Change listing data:

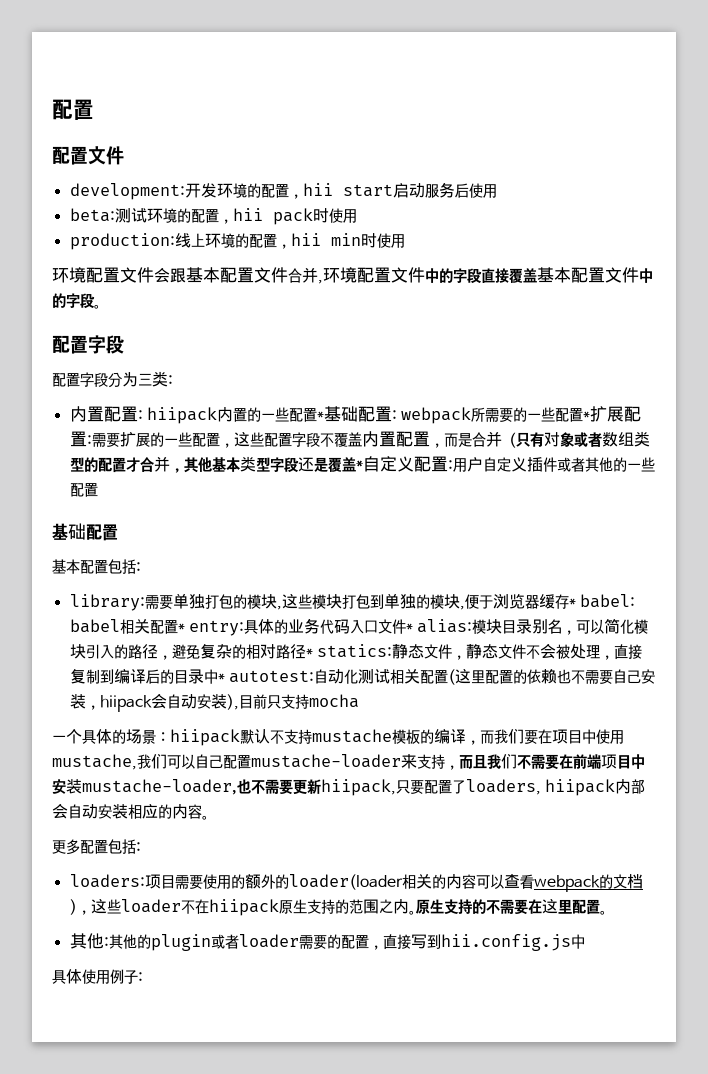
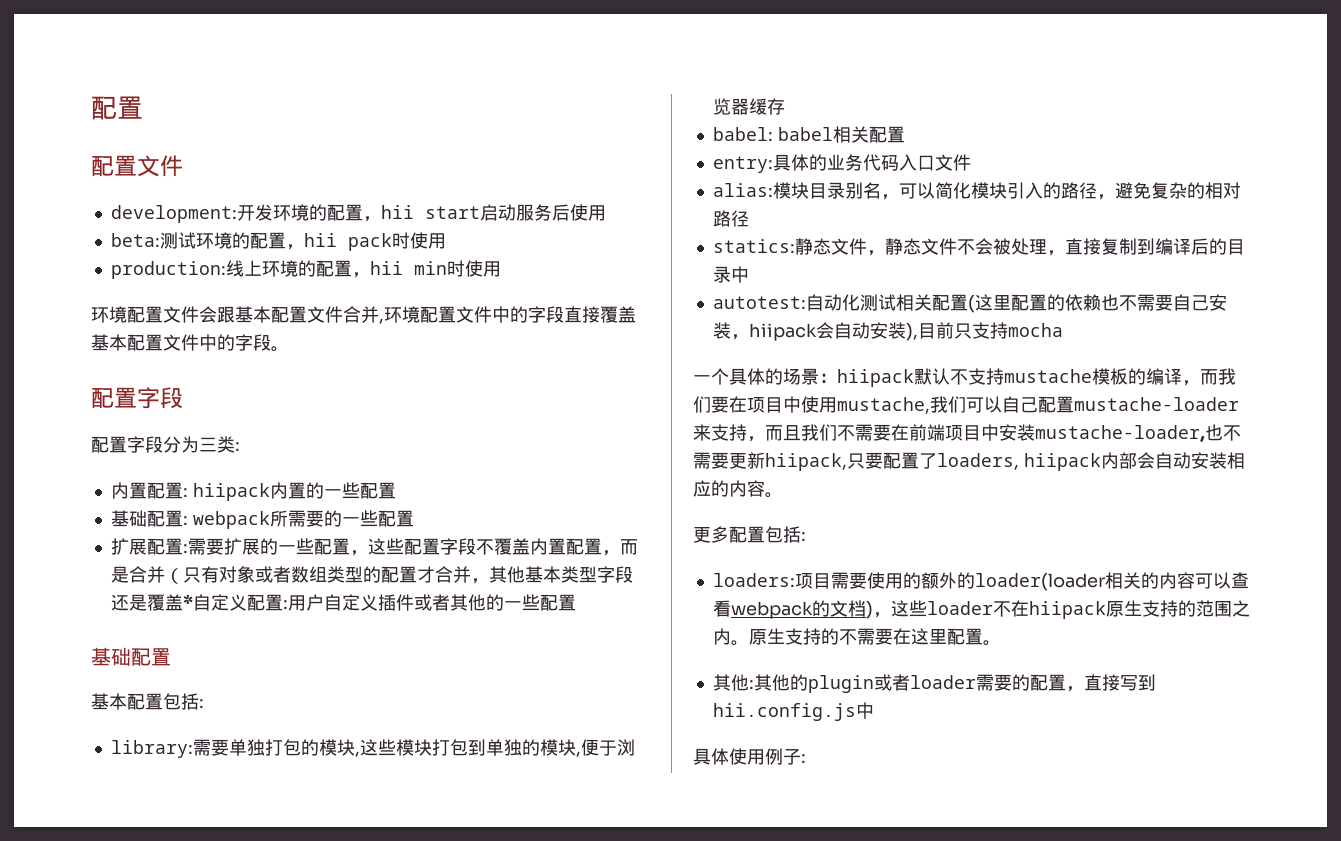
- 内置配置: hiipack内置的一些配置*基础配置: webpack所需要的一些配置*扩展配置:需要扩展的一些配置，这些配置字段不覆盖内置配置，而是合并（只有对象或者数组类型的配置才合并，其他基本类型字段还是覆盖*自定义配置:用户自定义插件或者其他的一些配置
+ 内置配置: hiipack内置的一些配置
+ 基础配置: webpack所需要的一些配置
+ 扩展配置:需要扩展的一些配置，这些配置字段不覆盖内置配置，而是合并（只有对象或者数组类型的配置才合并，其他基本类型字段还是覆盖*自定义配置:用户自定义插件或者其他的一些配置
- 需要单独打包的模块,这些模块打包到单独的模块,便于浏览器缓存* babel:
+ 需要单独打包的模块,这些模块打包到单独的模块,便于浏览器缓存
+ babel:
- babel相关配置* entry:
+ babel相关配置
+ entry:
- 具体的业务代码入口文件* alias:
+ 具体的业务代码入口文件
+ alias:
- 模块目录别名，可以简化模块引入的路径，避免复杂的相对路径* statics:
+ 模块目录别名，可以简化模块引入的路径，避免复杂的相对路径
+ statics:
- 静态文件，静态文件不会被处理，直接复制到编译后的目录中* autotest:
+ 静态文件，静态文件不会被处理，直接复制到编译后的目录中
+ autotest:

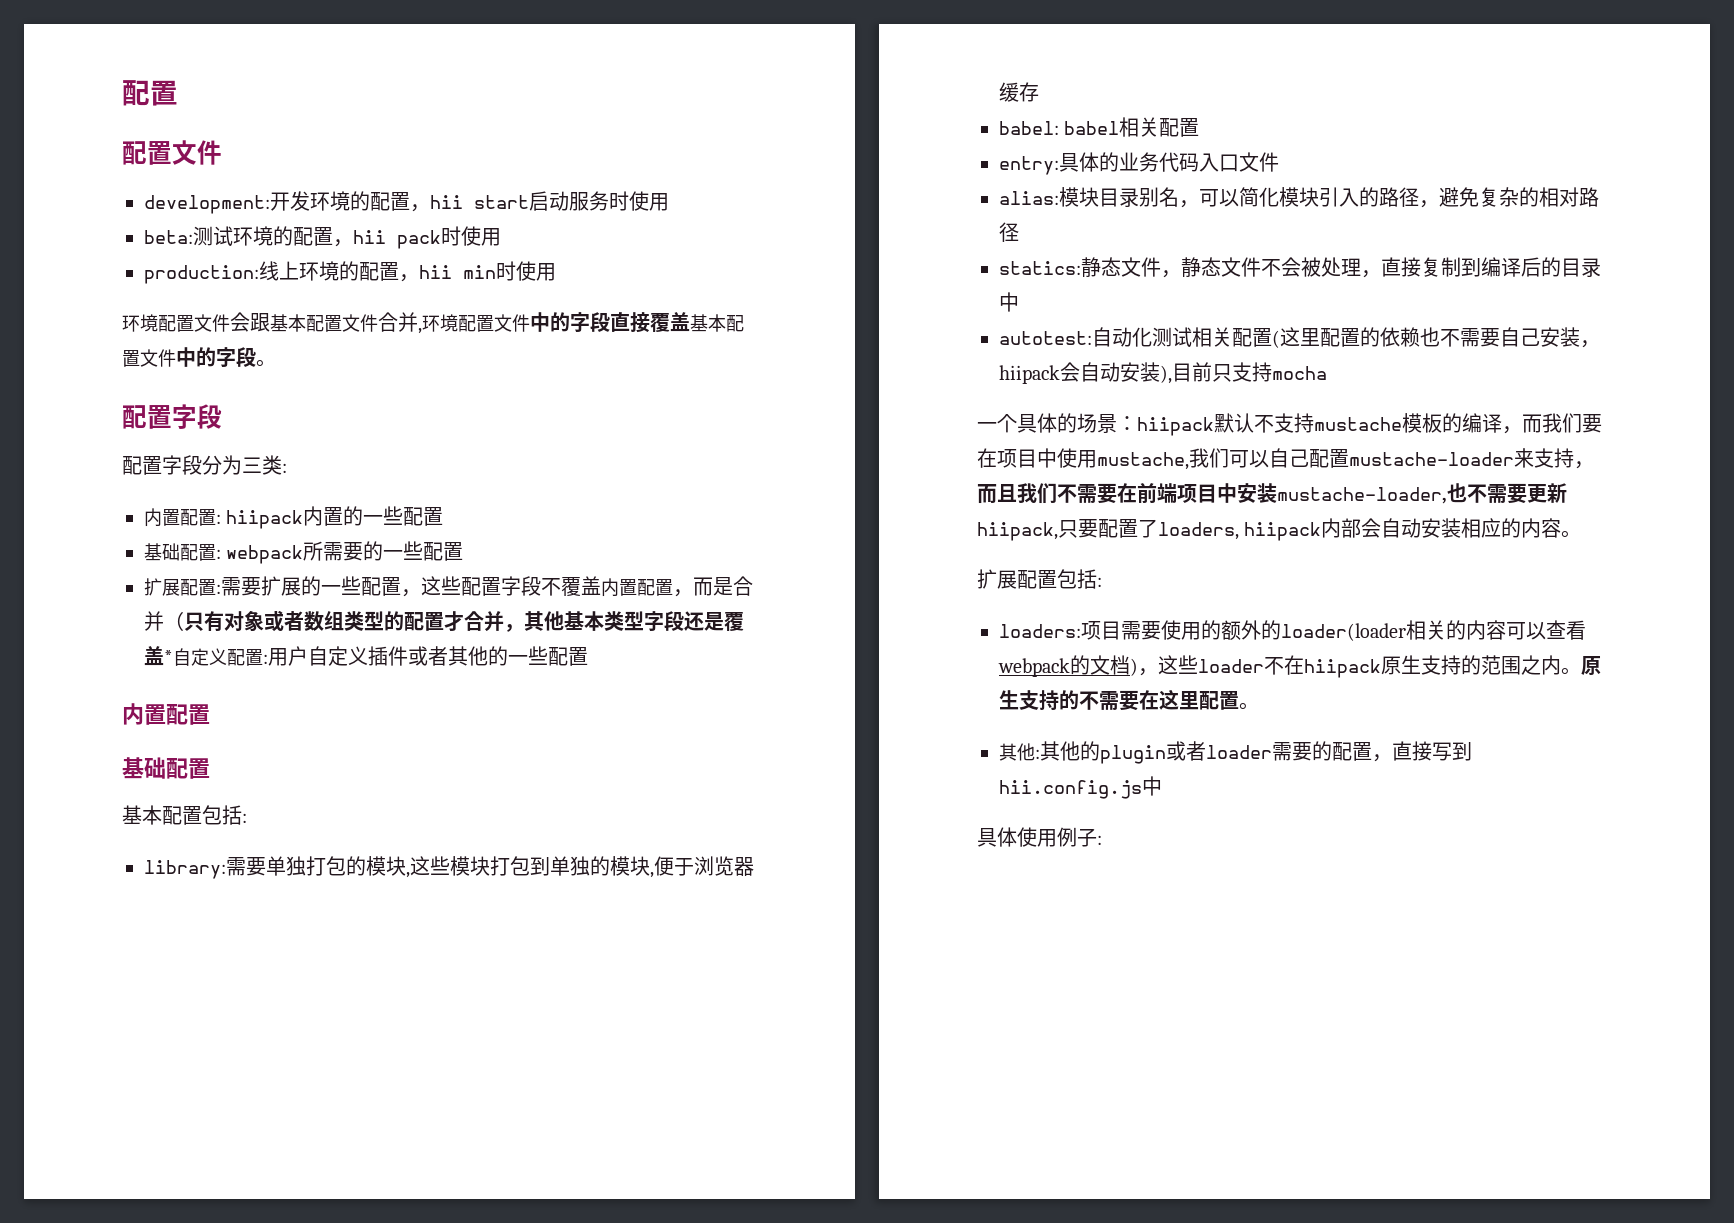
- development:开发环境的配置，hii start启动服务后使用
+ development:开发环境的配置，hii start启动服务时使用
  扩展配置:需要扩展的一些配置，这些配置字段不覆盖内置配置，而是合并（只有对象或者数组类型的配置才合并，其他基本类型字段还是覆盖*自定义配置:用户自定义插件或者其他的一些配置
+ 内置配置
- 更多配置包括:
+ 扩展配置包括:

---

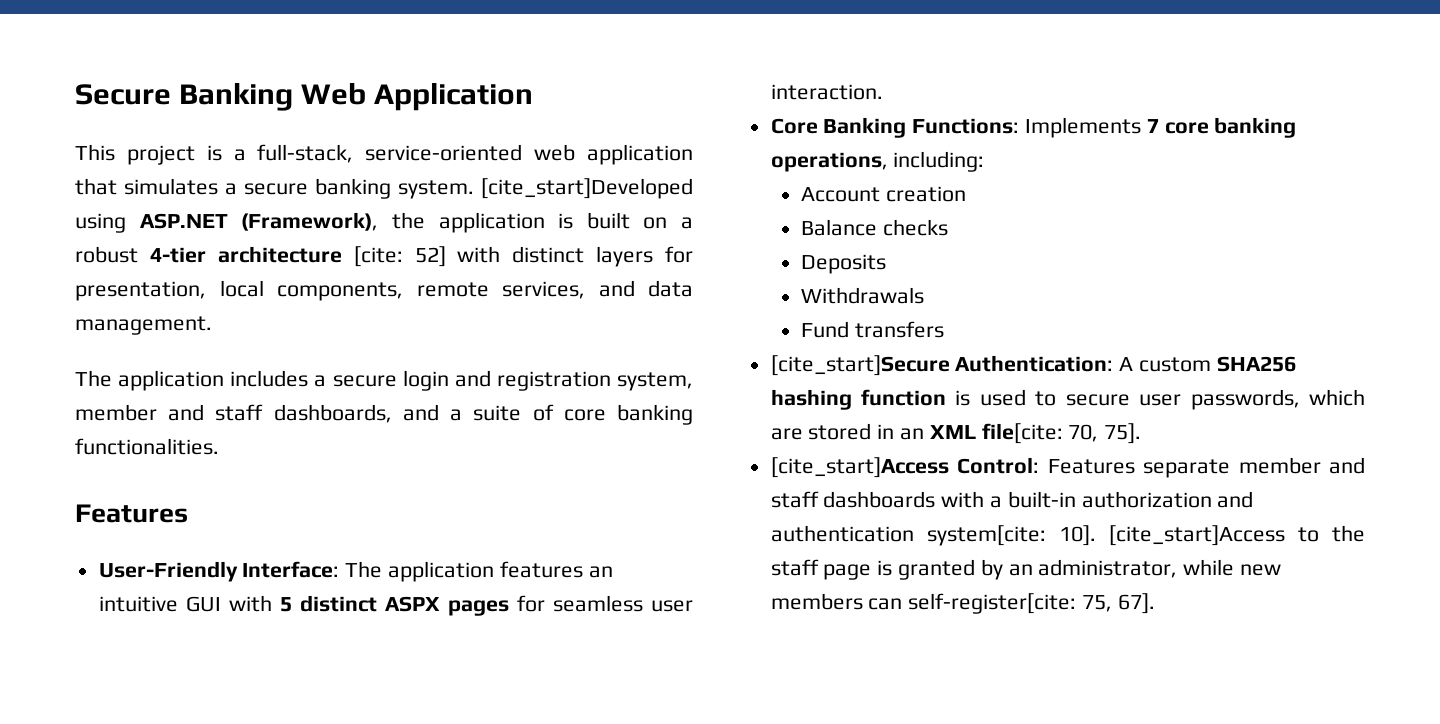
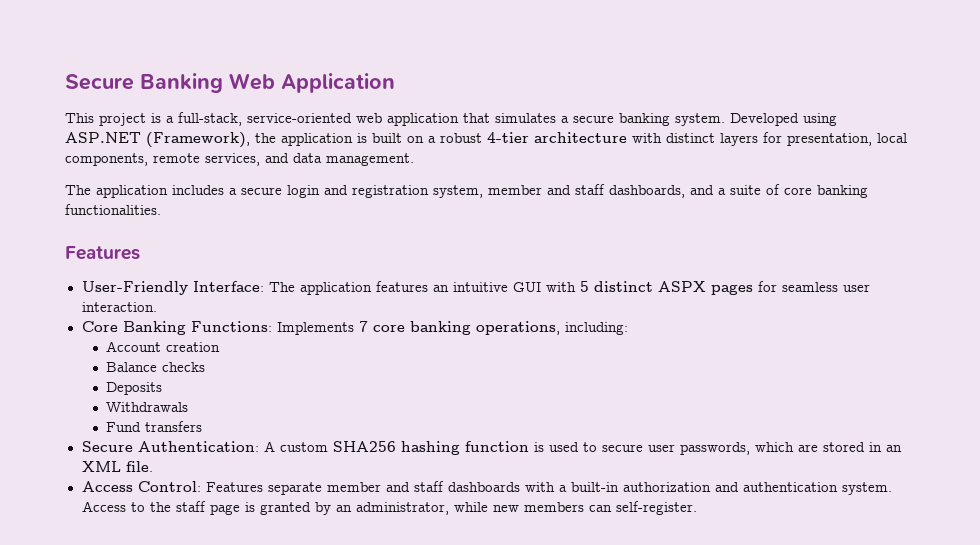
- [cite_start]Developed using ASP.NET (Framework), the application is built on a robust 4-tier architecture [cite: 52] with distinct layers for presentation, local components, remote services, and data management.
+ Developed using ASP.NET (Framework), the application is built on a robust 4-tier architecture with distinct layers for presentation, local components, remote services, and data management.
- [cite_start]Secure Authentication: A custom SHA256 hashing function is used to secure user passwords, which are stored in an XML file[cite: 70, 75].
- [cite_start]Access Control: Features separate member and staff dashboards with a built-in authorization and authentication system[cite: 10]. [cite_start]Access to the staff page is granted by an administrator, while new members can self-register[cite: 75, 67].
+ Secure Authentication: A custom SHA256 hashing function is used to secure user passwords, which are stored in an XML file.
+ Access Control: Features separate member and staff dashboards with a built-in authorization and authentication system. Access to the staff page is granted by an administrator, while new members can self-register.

__Your task__: Read the entries and show each line that mentions "只有对象或者数组类型的配置才合并".

__Exercise response__:
- 内置配置: hiipack内置的一些配置*基础配置: webpack所需要的一些配置*扩展配置:需要扩展的一些配置，这些配置字段不覆盖内置配置，而是合并（只有对象或者数组类型的配置才合并，其他基本类型字段还是覆盖*自定义配置:用户自定义插件或者其他的一些配置
+ 扩展配置:需要扩展的一些配置，这些配置字段不覆盖内置配置，而是合并（只有对象或者数组类型的配置才合并，其他基本类型字段还是覆盖*自定义配置:用户自定义插件或者其他的一些配置
  扩展配置:需要扩展的一些配置，这些配置字段不覆盖内置配置，而是合并（只有对象或者数组类型的配置才合并，其他基本类型字段还是覆盖*自定义配置:用户自定义插件或者其他的一些配置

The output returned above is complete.